» Exercise input
****************************************

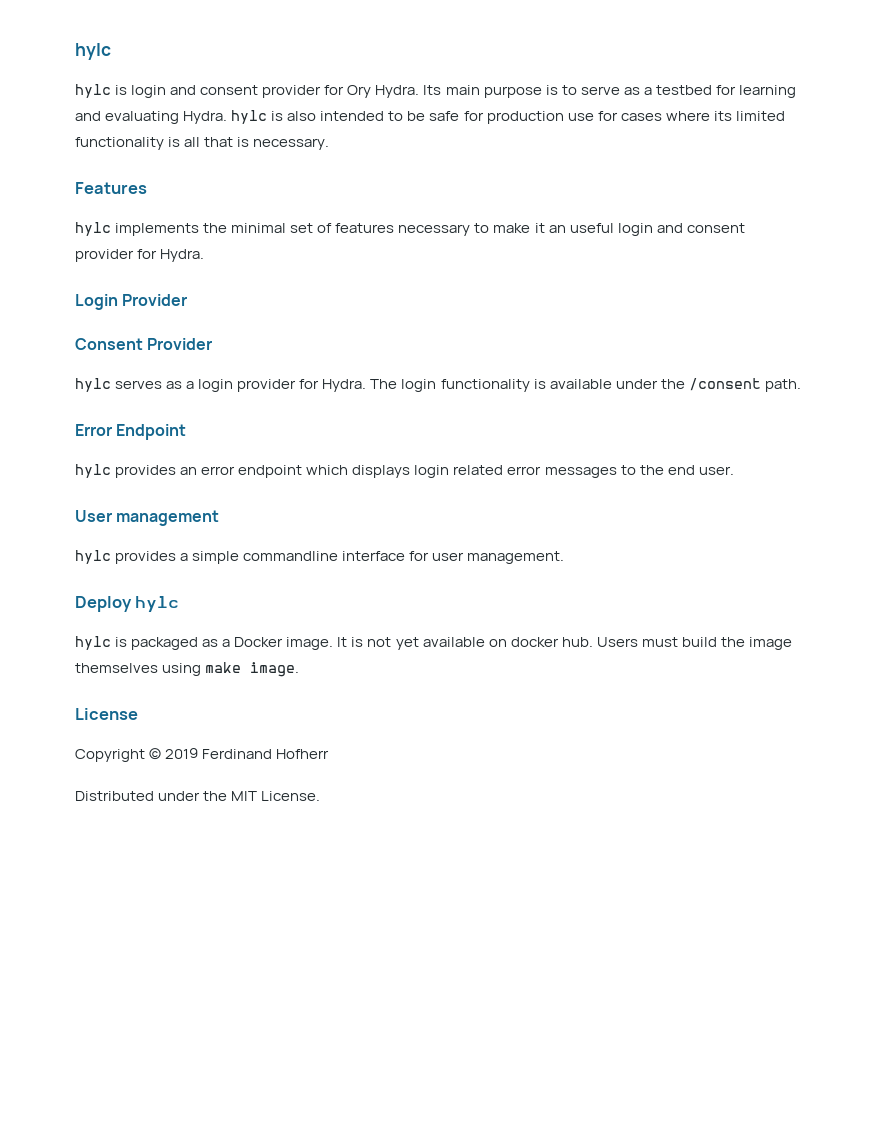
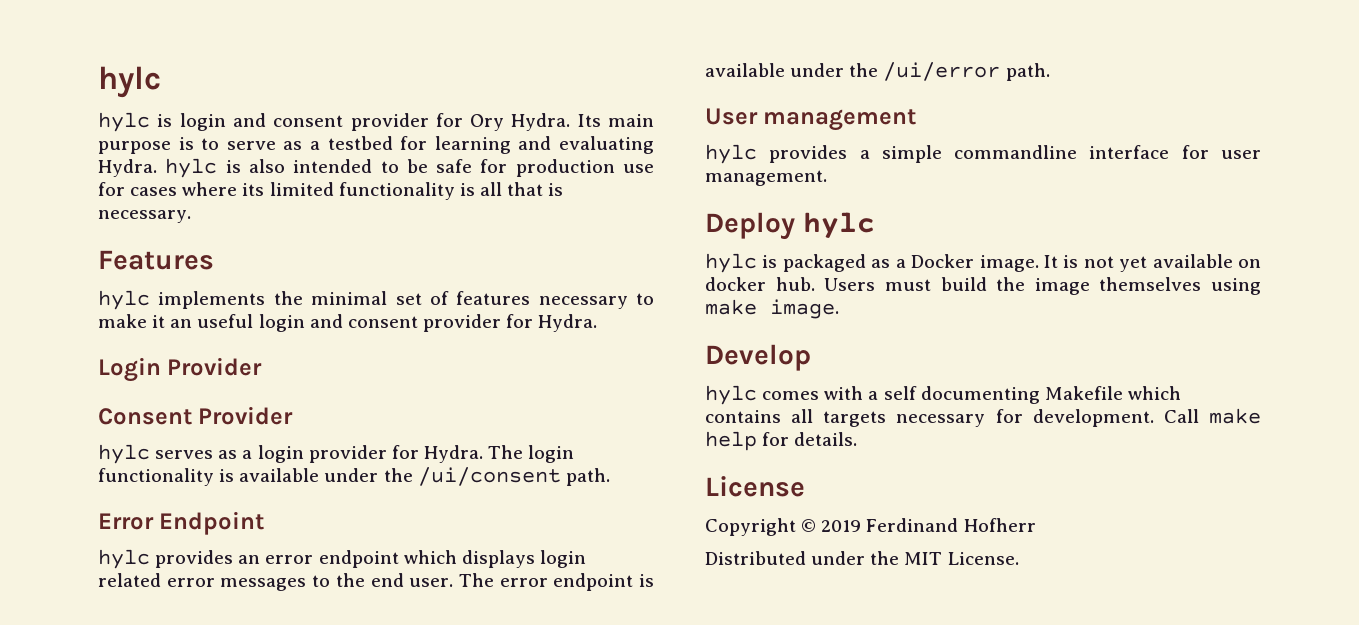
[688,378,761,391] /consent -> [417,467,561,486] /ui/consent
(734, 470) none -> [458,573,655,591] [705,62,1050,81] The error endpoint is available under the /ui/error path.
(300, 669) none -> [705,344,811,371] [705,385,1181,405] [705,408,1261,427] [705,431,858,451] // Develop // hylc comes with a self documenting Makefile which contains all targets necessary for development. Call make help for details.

****************************************

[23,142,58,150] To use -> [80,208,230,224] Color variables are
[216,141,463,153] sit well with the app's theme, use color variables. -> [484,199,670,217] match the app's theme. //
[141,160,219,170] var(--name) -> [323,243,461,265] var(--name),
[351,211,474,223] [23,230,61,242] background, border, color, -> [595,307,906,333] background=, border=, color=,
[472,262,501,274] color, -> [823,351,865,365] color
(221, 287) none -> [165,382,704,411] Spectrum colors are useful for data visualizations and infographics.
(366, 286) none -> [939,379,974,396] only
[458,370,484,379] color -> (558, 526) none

****************************************

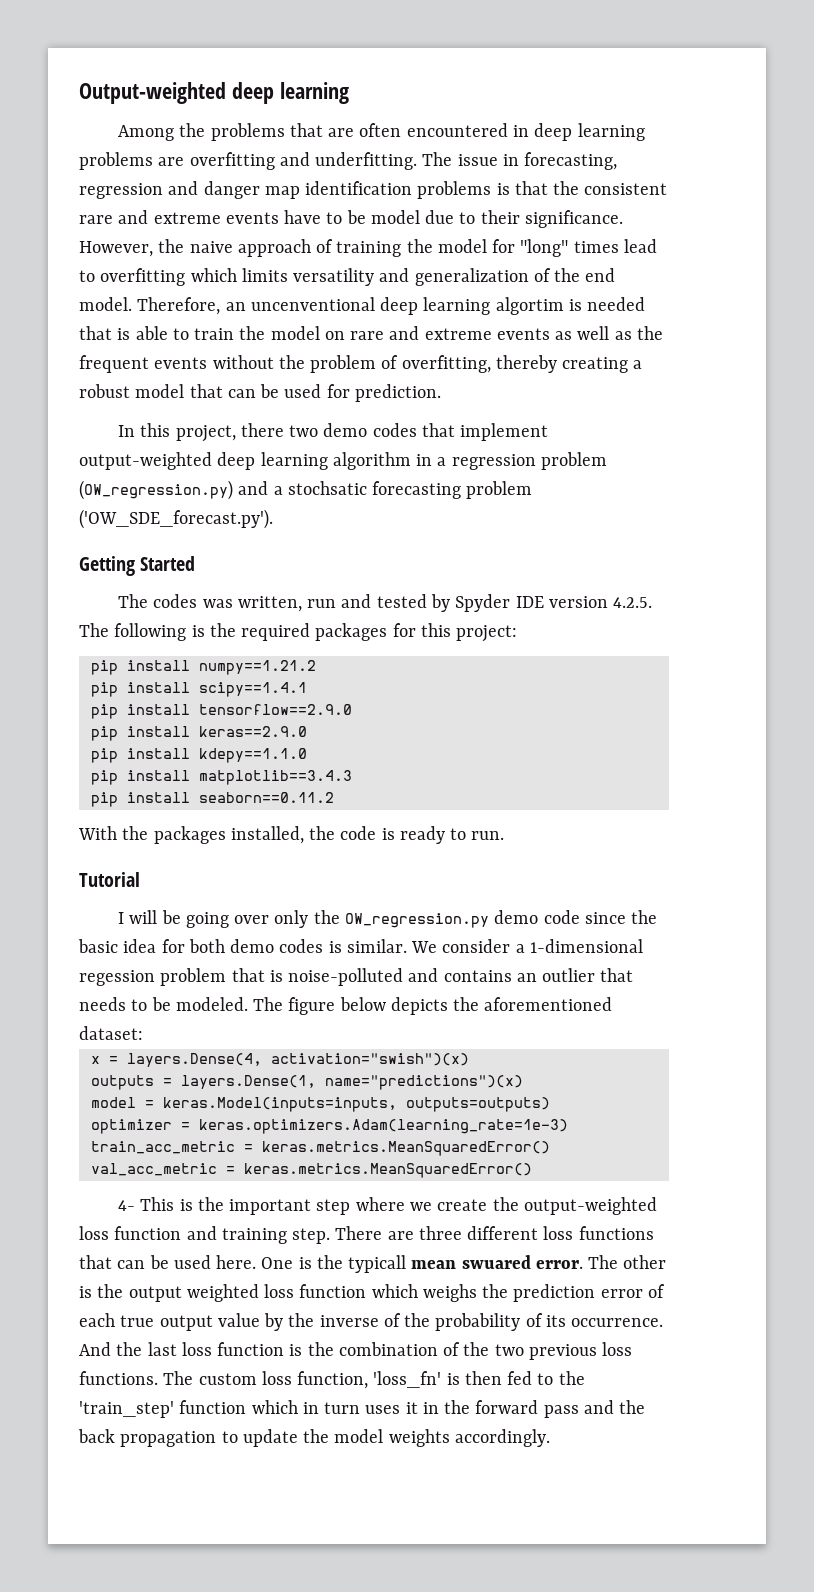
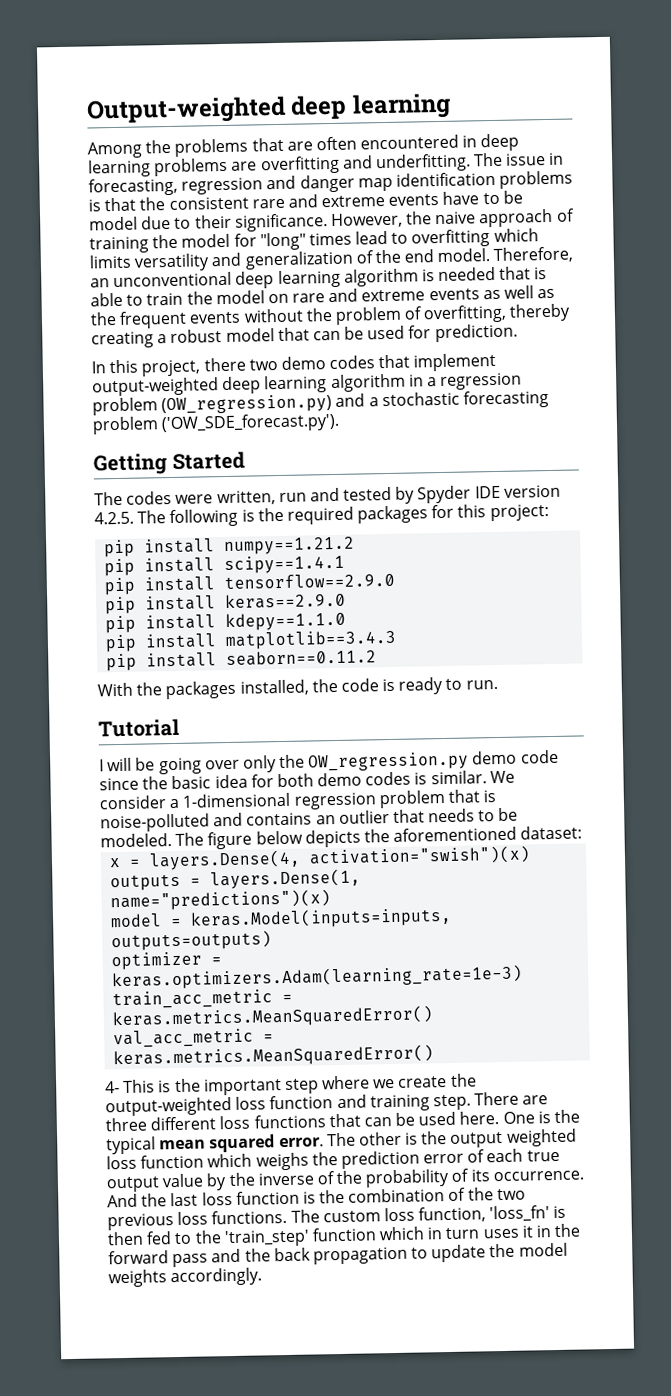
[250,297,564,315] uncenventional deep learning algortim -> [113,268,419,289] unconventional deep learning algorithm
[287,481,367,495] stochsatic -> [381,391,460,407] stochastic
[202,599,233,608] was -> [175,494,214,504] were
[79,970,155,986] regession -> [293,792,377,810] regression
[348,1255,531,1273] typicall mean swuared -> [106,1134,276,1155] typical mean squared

****************************************

» Work to complete
Your task is to retype the entries verbatim, starting with the line that holds "(366, 286) none -> [939,379,974,396] only" and stopping after the line that holds "[458,370,484,379] color -> (558, 526) none".

» Solution for this task
(366, 286) none -> [939,379,974,396] only
[458,370,484,379] color -> (558, 526) none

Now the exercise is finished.